I have an index that contains documents of different types (not talking about _type here) and each document has a field document_type that states their type. Is it possible to define mappings for each type of document within this index?
Is it possible to define mappings for each type of document within this index?
No, if you think of using the same field name with different types. For instance, field name id of type string and integer won't work.

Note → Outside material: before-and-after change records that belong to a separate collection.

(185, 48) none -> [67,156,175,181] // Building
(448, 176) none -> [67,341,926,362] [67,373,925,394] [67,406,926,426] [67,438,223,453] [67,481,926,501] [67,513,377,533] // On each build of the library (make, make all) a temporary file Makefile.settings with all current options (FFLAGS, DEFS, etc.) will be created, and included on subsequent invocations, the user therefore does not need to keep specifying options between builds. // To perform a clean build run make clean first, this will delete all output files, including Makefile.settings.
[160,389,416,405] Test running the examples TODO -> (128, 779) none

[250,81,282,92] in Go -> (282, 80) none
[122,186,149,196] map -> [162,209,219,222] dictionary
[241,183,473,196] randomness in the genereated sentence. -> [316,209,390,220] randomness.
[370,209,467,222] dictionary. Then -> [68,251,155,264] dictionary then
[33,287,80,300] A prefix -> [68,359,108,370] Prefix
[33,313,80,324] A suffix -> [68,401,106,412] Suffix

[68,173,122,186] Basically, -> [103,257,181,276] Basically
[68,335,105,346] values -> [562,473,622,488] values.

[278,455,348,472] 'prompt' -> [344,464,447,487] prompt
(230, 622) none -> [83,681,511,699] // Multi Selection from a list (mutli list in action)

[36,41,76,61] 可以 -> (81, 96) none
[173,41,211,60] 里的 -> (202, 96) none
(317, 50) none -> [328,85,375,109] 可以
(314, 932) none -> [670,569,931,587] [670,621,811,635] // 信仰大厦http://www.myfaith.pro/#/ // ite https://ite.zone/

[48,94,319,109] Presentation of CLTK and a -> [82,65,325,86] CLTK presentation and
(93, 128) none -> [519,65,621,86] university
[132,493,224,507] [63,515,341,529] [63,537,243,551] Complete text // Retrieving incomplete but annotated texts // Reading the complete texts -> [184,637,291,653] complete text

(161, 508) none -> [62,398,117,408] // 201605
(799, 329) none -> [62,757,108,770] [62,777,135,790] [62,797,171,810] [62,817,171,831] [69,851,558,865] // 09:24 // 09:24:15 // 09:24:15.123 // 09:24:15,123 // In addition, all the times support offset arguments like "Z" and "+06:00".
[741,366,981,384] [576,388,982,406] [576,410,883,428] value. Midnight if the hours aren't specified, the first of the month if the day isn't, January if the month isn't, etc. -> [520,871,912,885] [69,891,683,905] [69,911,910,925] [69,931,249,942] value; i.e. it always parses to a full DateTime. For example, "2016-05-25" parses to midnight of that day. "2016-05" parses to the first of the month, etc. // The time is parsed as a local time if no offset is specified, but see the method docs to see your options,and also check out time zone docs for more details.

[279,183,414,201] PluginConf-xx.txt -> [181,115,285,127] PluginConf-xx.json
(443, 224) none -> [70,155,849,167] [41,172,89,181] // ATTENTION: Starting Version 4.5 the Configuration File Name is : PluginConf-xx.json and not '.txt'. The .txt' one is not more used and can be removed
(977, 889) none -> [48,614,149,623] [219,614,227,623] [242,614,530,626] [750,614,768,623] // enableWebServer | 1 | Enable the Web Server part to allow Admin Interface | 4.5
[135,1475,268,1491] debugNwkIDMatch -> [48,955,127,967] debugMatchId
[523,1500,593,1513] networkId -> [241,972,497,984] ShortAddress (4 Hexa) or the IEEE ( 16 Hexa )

Having different document_type basically indicates different domains. What you could do is to group information under each respective domain or type. For instance, an employee and project, both have an id and name, but different types in this example. Some call that nesting.
An example index mapping:
PUT example
{
"settings": {
"number_of_shards": 1,
"number_of_replicas": 0
},
"mappings": {
"doc": {
"properties": {
"employee": {
"properties": {
"id": {
"type": "integer"
},
"name": {
"type": "text",
"fields": {
"keyword": {
"type": "keyword",
"ignore_above": 64
}
}
}
}
},
"project": {
"properties": {
"id": {
"type": "keyword"
},
"name": {
"type": "keyword",
"ignore_above": 32
}
}
}
}
}
}
}
If you write the information, with different types.
PUT example/doc/1
{
"employee": {
"id": 4711,
"name": "John Doe"
},
"project": {
"id": "Project X",
"name": "Firebrand"
}
}
Others would argue to store employee and project in separate indices. This approach depends on your scenario and is also desirable. You allow both domains to evolve separately from each other.
Having a separate employee and project index gives you an advantage regarding maintenance. For querying some would argue, that you can group than with an alias. In the above example, it doesn't make sense since the field types are different. A search for the name over an analysed text field is different than over a keyword. Querying makes sense if you have the same field type.
No, if you want to use a single index, you would need to define a single mapping that combines the fields of each document type.
A better way might be to define separate indices on the same cluster for each document type. You can then create a single index alias that aliases to both of those indices if you want to be able to query across document types. Be sure that all fields that exist in both documents have the same data type in both mappings.
Having a single field name with more than one mapping type in the same index is not possible. Two options I can think of:
1. Separate the different doc types to separate indices.
2. Use different fields names for different doc types, so that each name can have different mapping. You can also use nesting, like: type_a.my_field and type_b.my_field, both in the same index.
Related
I have a simple mapping in elasticsearch-6, like this.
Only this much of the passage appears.